Forms of Surgical Treatment for Gum Disease

There are various forms of treatments for gum disease, and surgery is one of them. Below are some of the various forms of surgery the dentist might prescribe for your gum disease.

1. Flap Surgery

If you are suffering from gum disease, you probably have some spaces between your teeth and your gums. These gum 'pockets', as they are known, contain various forms of organic materials including bacteria that contribute to the gum disease.

In flap surgery, the dentist will peel away the gums, clean the pockets thoroughly, smooth any rough surfaces, and place the gums snugly against your teeth. This way, the dentist will reduce the volume of the spaces that bacteria can occupy. The dentist may also place some antibacterial drugs in the gum pockets during the treatment. The drugs will help reduce the number of bacteria under your gums.

2. Tissue Regeneration

In extreme cases, the gum disease will damage not just your gum tissues, but also your bone tissues. In such cases, treatment of the gum disease requires the regeneration of both the damaged gum and bone tissues; this calls for guided tissue regeneration.

For this surgery, the dentist will insert a small fabric mesh between your gums and bone. The mesh keeps the two different tissues separate so that they can regenerate independently. Otherwise, the gum tissue might even grow where the bone tissues are supposed to grow.

3. Soft Tissue Graft

Advanced gum disease can cause serious damage to your gum tissues. The bacteria can eat into the gum tissues and reduce its thickness. The bacteria can also pull your gum tissues away from your teeth. Both of these effects are dangerous because they expose the roots of your teeth to further damage (the roots don't have the protective enamel).

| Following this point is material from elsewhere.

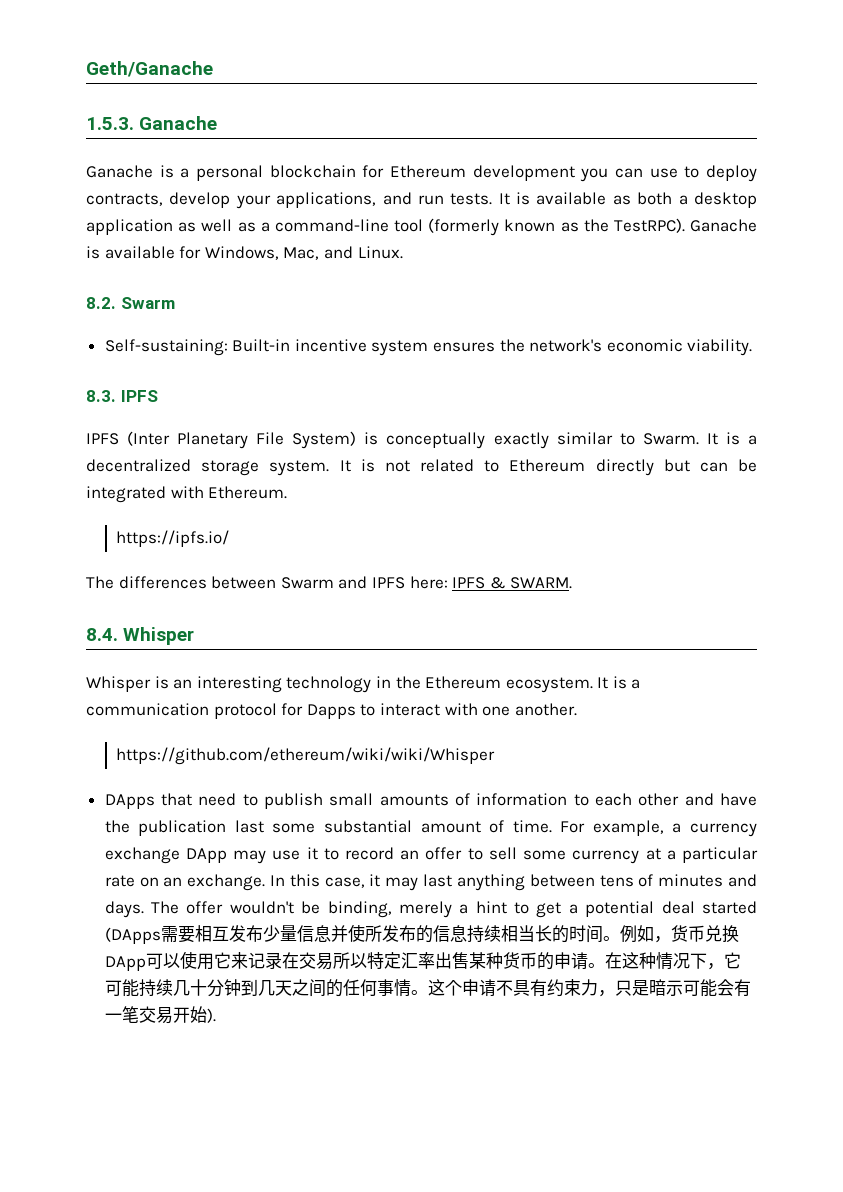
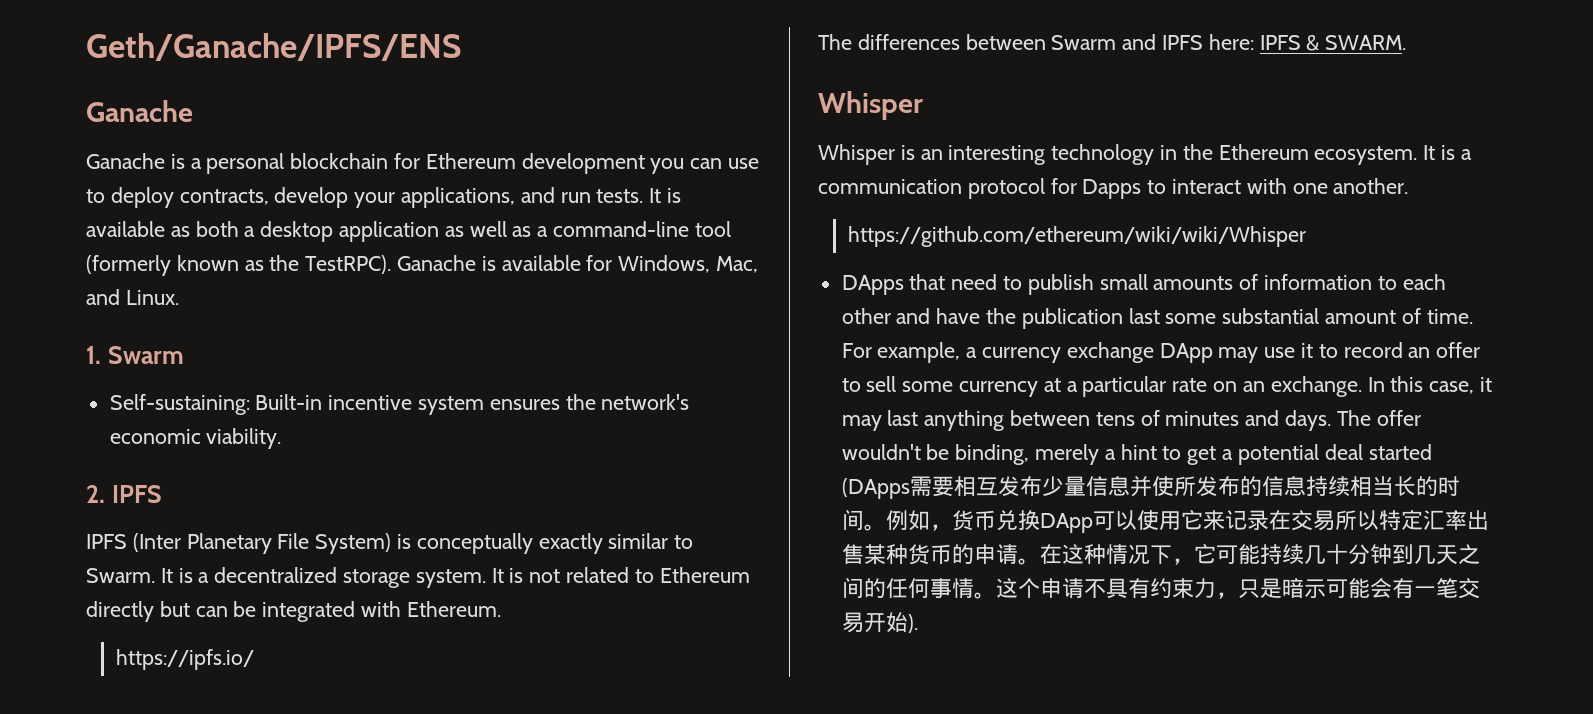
[86,61,213,77] [86,117,134,130] Geth/Ganache // 1.5.3. -> [86,33,461,61] Geth/Ganache/IPFS/ENS //
[86,297,116,309] 8.2. -> [86,346,101,364] 1.
[86,390,116,402] 8.3. -> [86,485,105,503] 2.
[86,628,118,641] 8.4. -> (1407, 42) none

Soft tissue grafting is a way of dealing with this problem. For the surgery, the dentist will harvest some soft tissue (for example, from the roof of your mouth) and stitch it onto your gums to build up the damaged tissue.

4. Bone Surgery

You may also need some work on your bones if the bacteria have seriously affected the bone tissues. For example, the bacteria can erode your bones and leave you with craters on the surface of the bone. The craters provide the bacteria with hiding places, and they can lead to further damage left unchecked. Reshaping the affected bones will get rid of the craters and deny the bacteria their hiding places.